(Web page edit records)
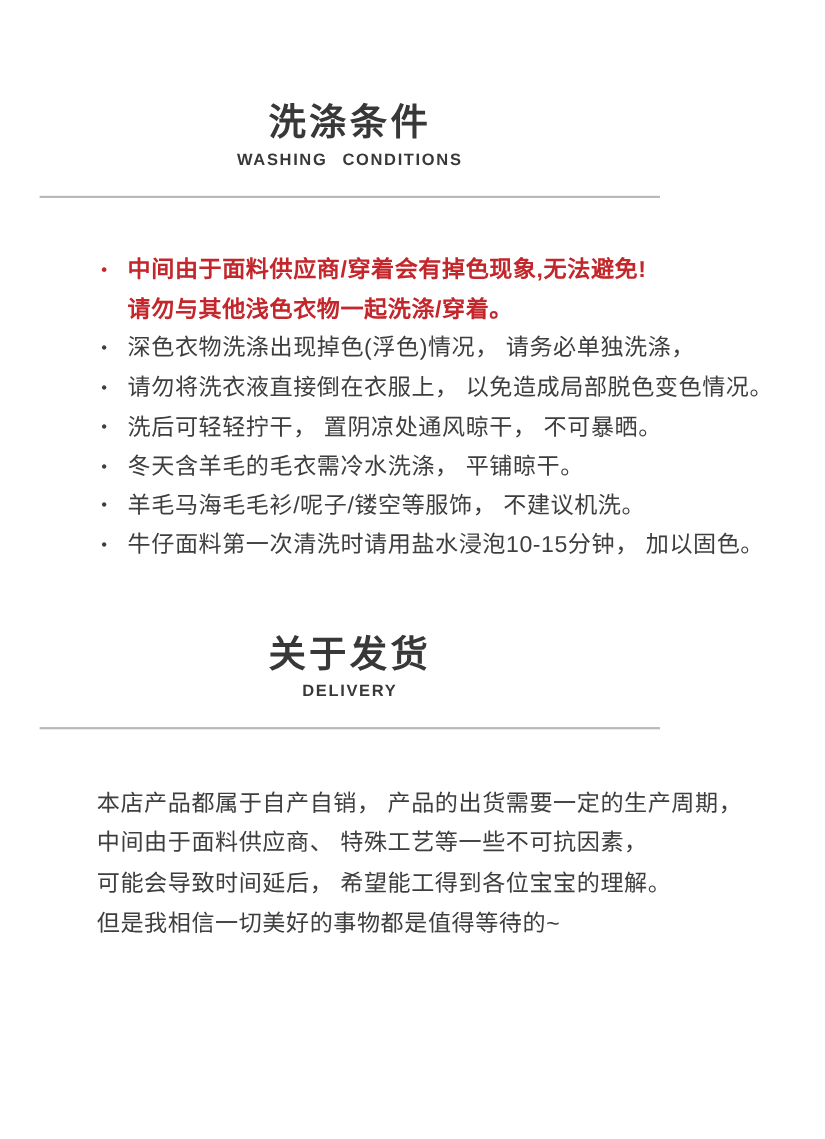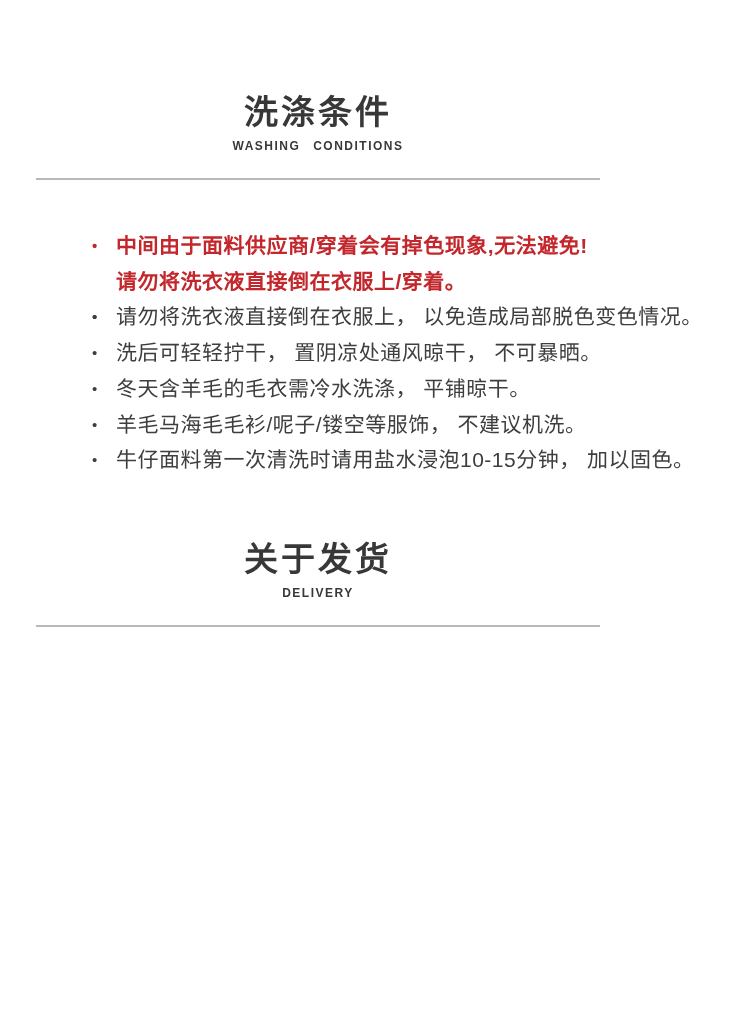--- a/index.html
+++ b/index.html
@@ -19,21 +19,21 @@
   .title {
     font-size: 34px;
     font-weight: 700;
     line-height: 38px;
     text-align: center;
     letter-spacing: 3px;
     color: var(--heading, #383838);
   }
   .subtitle {
     margin-top: 7px;
-    font-size: 12px;
+    font-size: 15px;
     font-weight: 700;
     line-height: 16px;
     text-align: center;
     letter-spacing: 1.5px;
     word-spacing: 8px;
     color: var(--heading, #383838);
   }
   .divider {
     border: none;
     border-top: 2px solid var(--divider, #b9b9b9);
@@ -86,24 +86,25 @@
     <h1 class="title">洗涤条件</h1>
     <div class="subtitle">WASHING CONDITIONS</div>
     <hr class="divider">
 
     <ul class="notes">
       <li class="note em">
         <span class="dot">•</span>
         <span class="note-text">中间由于面料供应商/穿着会有掉色现象,无法避免!</span>
       </li>
       <li class="note em">
-        <span class="note-text">请勿将洗衣液直接倒在衣服上/穿着。</span>
+        <span class="note-text">请勿与其他浅色衣物一起洗涤/穿着。</span>
       </li>
       <li class="note">
         <span class="dot">•</span>
+        <span class="note-text">深色衣物洗涤出现掉色(浮色)情况， 请务必单独洗涤，</span>
       </li>
       <li class="note">
         <span class="dot">•</span>
         <span class="note-text">请勿将洗衣液直接倒在衣服上， 以免造成局部脱色变色情况。</span>
       </li>
       <li class="note">
         <span class="dot">•</span>
       </li>
       <li class="note">
         <span class="note-text">洗后可轻轻拧干， 置阴凉处通风晾干， 不可暴晒。</span>
@@ -121,15 +122,21 @@
         <span class="note-text">牛仔面料第一次清洗时请用盐水浸泡10-15分钟， 加以固色。</span>
       </li>
     </ul>
   </section>
 
   <section class="section delivery">
     <h1 class="title">关于发货</h1>
     <div class="subtitle">DELIVERY</div>
     <hr class="divider">
 
+    <div class="para">
+      <div class="para-line">本店产品都属于自产自销， 产品的出货需要一定的生产周期，</div>
+      <div class="para-line">中间由于面料供应商、 特殊工艺等一些不可抗因素，</div>
+      <div class="para-line">可能会导致时间延后， 希望能工得到各位宝宝的理解。</div>
+      <div class="para-line">但是我相信一切美好的事物都是值得等待的~</div>
+    </div>
   </section>
 
 </div>
 
 </body></html>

▸ Exercise description: Copy out the data verbatim, excluding the pictures.

▸ Output for this exercise:
--- a/index.html
+++ b/index.html
@@ -19,21 +19,21 @@
   .title {
     font-size: 34px;
     font-weight: 700;
     line-height: 38px;
     text-align: center;
     letter-spacing: 3px;
     color: var(--heading, #383838);
   }
   .subtitle {
     margin-top: 7px;
-    font-size: 12px;
+    font-size: 15px;
     font-weight: 700;
     line-height: 16px;
     text-align: center;
     letter-spacing: 1.5px;
     word-spacing: 8px;
     color: var(--heading, #383838);
   }
   .divider {
     border: none;
     border-top: 2px solid var(--divider, #b9b9b9);
@@ -86,24 +86,25 @@
     <h1 class="title">洗涤条件</h1>
     <div class="subtitle">WASHING CONDITIONS</div>
     <hr class="divider">
 
     <ul class="notes">
       <li class="note em">
         <span class="dot">•</span>
         <span class="note-text">中间由于面料供应商/穿着会有掉色现象,无法避免!</span>
       </li>
       <li class="note em">
-        <span class="note-text">请勿将洗衣液直接倒在衣服上/穿着。</span>
+        <span class="note-text">请勿与其他浅色衣物一起洗涤/穿着。</span>
       </li>
       <li class="note">
         <span class="dot">•</span>
+        <span class="note-text">深色衣物洗涤出现掉色(浮色)情况， 请务必单独洗涤，</span>
       </li>
       <li class="note">
         <span class="dot">•</span>
         <span class="note-text">请勿将洗衣液直接倒在衣服上， 以免造成局部脱色变色情况。</span>
       </li>
       <li class="note">
         <span class="dot">•</span>
       </li>
       <li class="note">
         <span class="note-text">洗后可轻轻拧干， 置阴凉处通风晾干， 不可暴晒。</span>
@@ -121,15 +122,21 @@
         <span class="note-text">牛仔面料第一次清洗时请用盐水浸泡10-15分钟， 加以固色。</span>
       </li>
     </ul>
   </section>
 
   <section class="section delivery">
     <h1 class="title">关于发货</h1>
     <div class="subtitle">DELIVERY</div>
     <hr class="divider">
 
+    <div class="para">
+      <div class="para-line">本店产品都属于自产自销， 产品的出货需要一定的生产周期，</div>
+      <div class="para-line">中间由于面料供应商、 特殊工艺等一些不可抗因素，</div>
+      <div class="para-line">可能会导致时间延后， 希望能工得到各位宝宝的理解。</div>
+      <div class="para-line">但是我相信一切美好的事物都是值得等待的~</div>
+    </div>
   </section>
 
 </div>
 
 </body></html>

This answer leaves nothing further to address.